=== Section Start ===
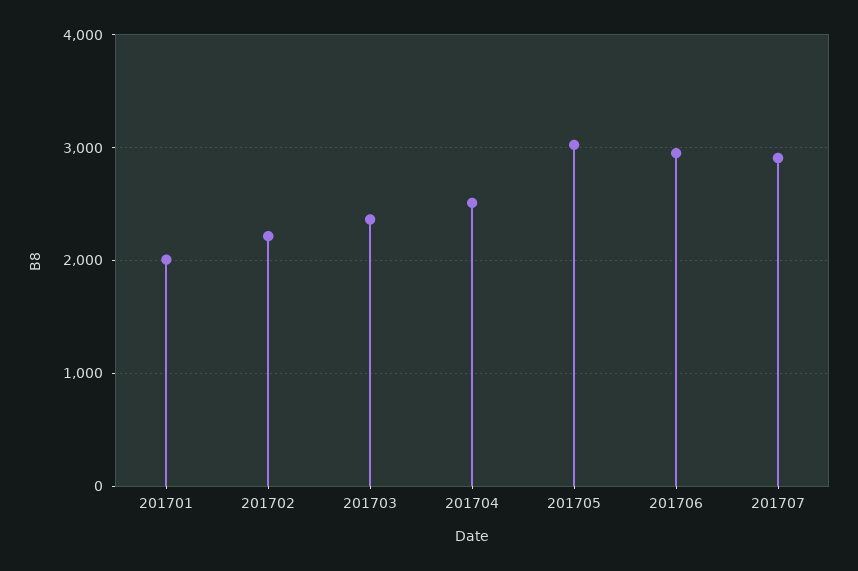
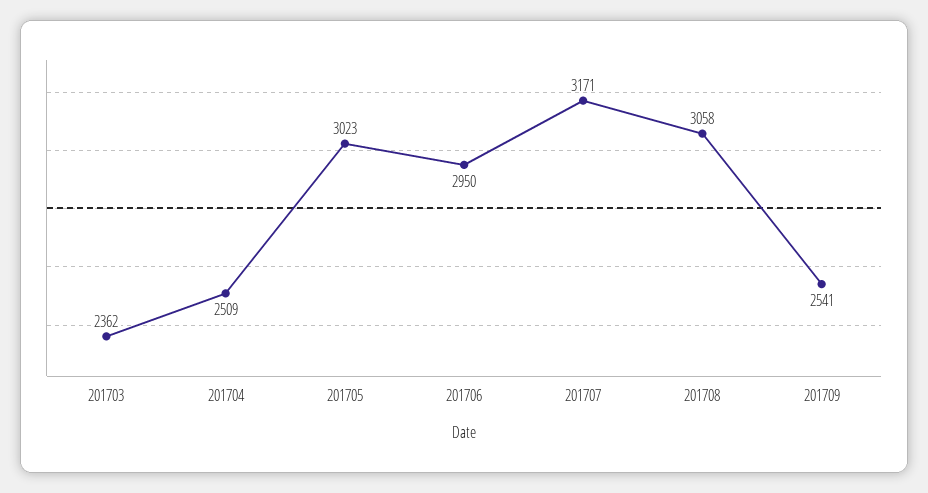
201701: 2000 -> none
201702: 2200 -> none
201707: 2900 -> 3171
201708: none -> 3058
201709: none -> 2541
=== Section End ===
▶ What you are asked to do
Each line in the listing that contains "none" should be returned.

▶ Response
201701: 2000 -> none
201702: 2200 -> none
201708: none -> 3058
201709: none -> 2541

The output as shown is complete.